Narrative 3: The Group Areas Act
The development of the vast Northern Areas for Coloured and Indian people (to be known as the Northern Areas, including the suburbs of Gelvandale and Parkside for Coloured people and Malabar for Indian people) was an extension of Standford Road. Gelvandale was established in 1963 by families forcibly removed from South End, Centeral, North End and Dassieskraal and Malabar (formally Woolhope) was established in 1967 when 500 families settled there. The day they forcibly removed every non white the floods destroyed the entire beauty of the so called whites only places. My mom and her family were moved in the rain to korsten. Until the flood broke out. Same as district 6 it flooded after the last family was removed and district 6 was declared a white area.
Hello Hermanus
I find this so interesting. Do you have any more accounts, perhaps personl, that you’d be willing to share with me? My name is Ivan Majola, i’m a writer. My email is scumnerdz@gmail.com
That morning,there was thunder directly overhead and the concussions made ‘splitting’ feelings in m years. The rain too, was strange. It was relentless as if poured from the sky with immense buckets. Friends and I took bicycles and we rode from my fathers’ flat in Humewood first towards town but were blocked by a massive river near the Apple Express railway bridge. We made a U turn and went up La Roche drive to the then Boet Erasmus stadium through which yet another ‘river’ flowed. This was the river which flowed through Happy Valley. We went home because the rain had become overwhelming. As I entered the flat the electricity failed, later the water failed too. The scenes around old Port Elizabeth in th next days were quite bizarre. Interestingly 6 weeks earlier Bristol in England experienced the same phenomenon. The mail ship Pendennis Castle recorded 24 inches of rain off the coast not far from Port Elizabeth on that day (1st September 1968) and we were lucky that the monsoon like event had not moved further inland.
I recall the day as vividly as any 8 year old could and vaguely remember hearing about old coffins being unearthed at the South End cemetery. I do not recall the Russell Road cemetery being similarly damaged. Albany Road took great damage. Generally speaking, can anyone shed some light on how Russell Road fared?
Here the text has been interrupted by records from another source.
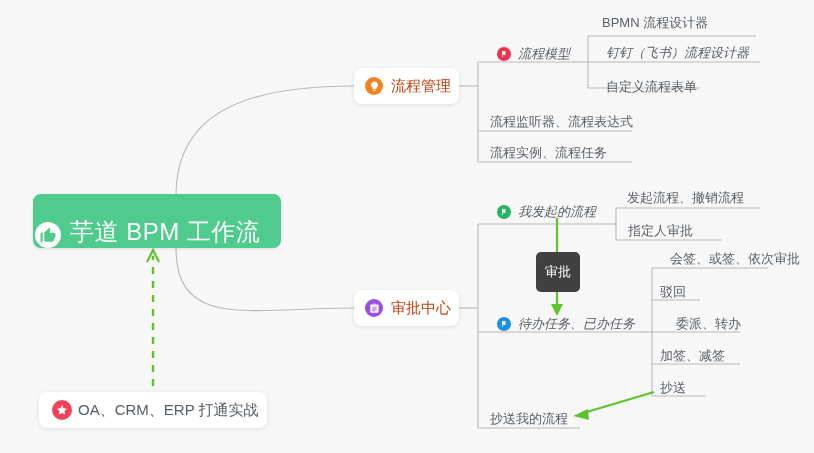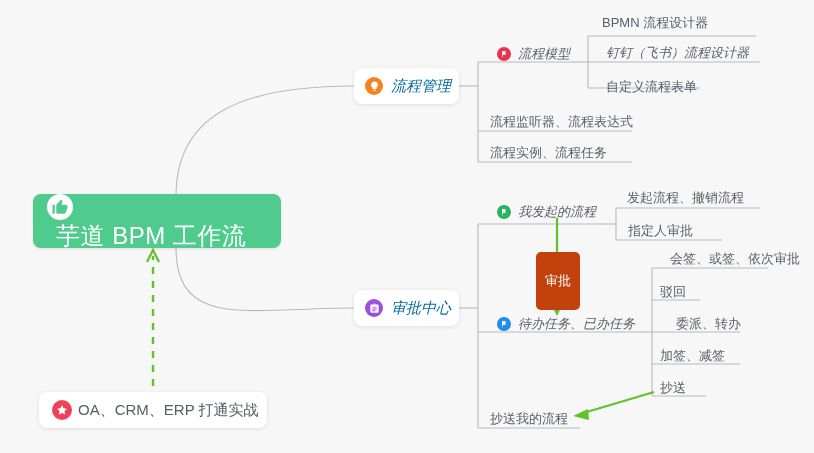--- a/index.html
+++ b/index.html
@@ -67,9 +67,8 @@
   }
   .branch-label {
     font-size: 15px;
-    color: #0369a1;
+    color: #c2410c;
     margin-left: 8px;
-    font-style: italic;
   }
   #node-process-mgmt { left: 354px; top: 68px; width: 105px; }
   #node-approval-center { left: 354px; top: 290px; width: 105px; }

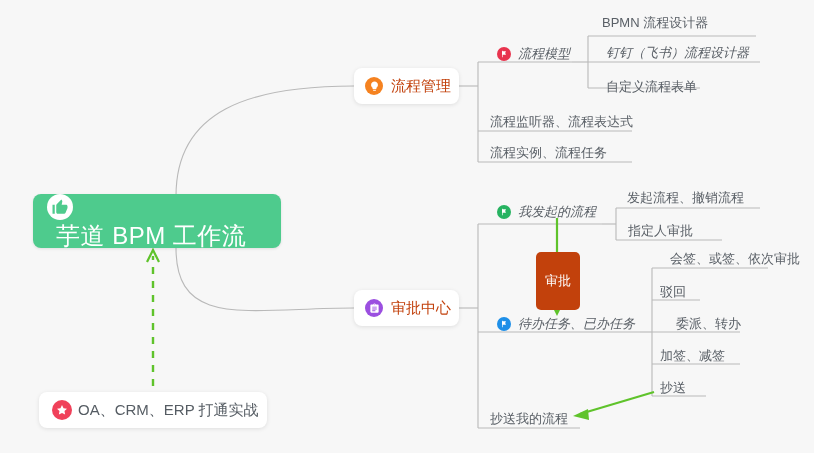--- a/index.html
+++ b/index.html
@@ -39,10 +39,9 @@
     border-radius: 8px;
     box-shadow: 0 1px 3px rgba(0,0,0,0.10);
     display: flex;
-    align-items: flex-start;
-    padding-left: 14px;
-    box-sizing: border-box;
-    flex-direction: column;
+    align-items: flex-end;
+    padding-left: 2px;
+    box-sizing: border-box;
   }
   .root-label {
     color: #ffffff;

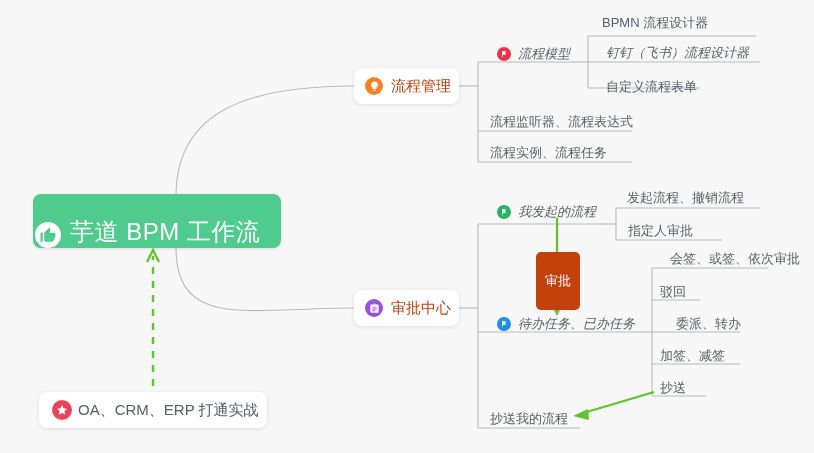--- a/index.html
+++ b/index.html
@@ -110,11 +110,11 @@
   
   .callout {
     position: absolute;
-    background: #c2410c;
+    background: #404040;
     border-radius: 5px;
     color: #ffffff;
     font-size: 13px;
-    padding: 20px 9px;
+    padding: 11px 9px;
     white-space: nowrap;
     box-sizing: border-box;
   }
I was 6 at the time living in Bradshaw Street, and I remember it with crystal clarity. We were on a hill and the water built up behind the wall in the backyard, then brought it crashing down. The water came in the back door and out the front, making a hell of a mess. I sat there crying while my 2 year old sister grabbed a broom and started sweeping the water out! The whole thing was unreal. My dad took several pictures during the storm and afterwards, which I Photoshop’ed; will post if I can figure out how.
Hi David,
If you email me those photos to deanm@orangedotdesigns.co.za, then I will post them onto that blog
Dean McCleland
082 801 5446
Very interesting. I remember I was 5 years old in 1968 and living in Swartkops. The river overflowed its banks and the roads were turned into rivers. My 2 brothers and I and 2 friends took a rowing boat and pushed it down the streets. I remember my mom buying the newspaper and we were in the newspaper pushing the boat.Not sure if it was the Herald or Evening Post.Have searched for that pic everywhere but to no avail. Anyway thanks for this.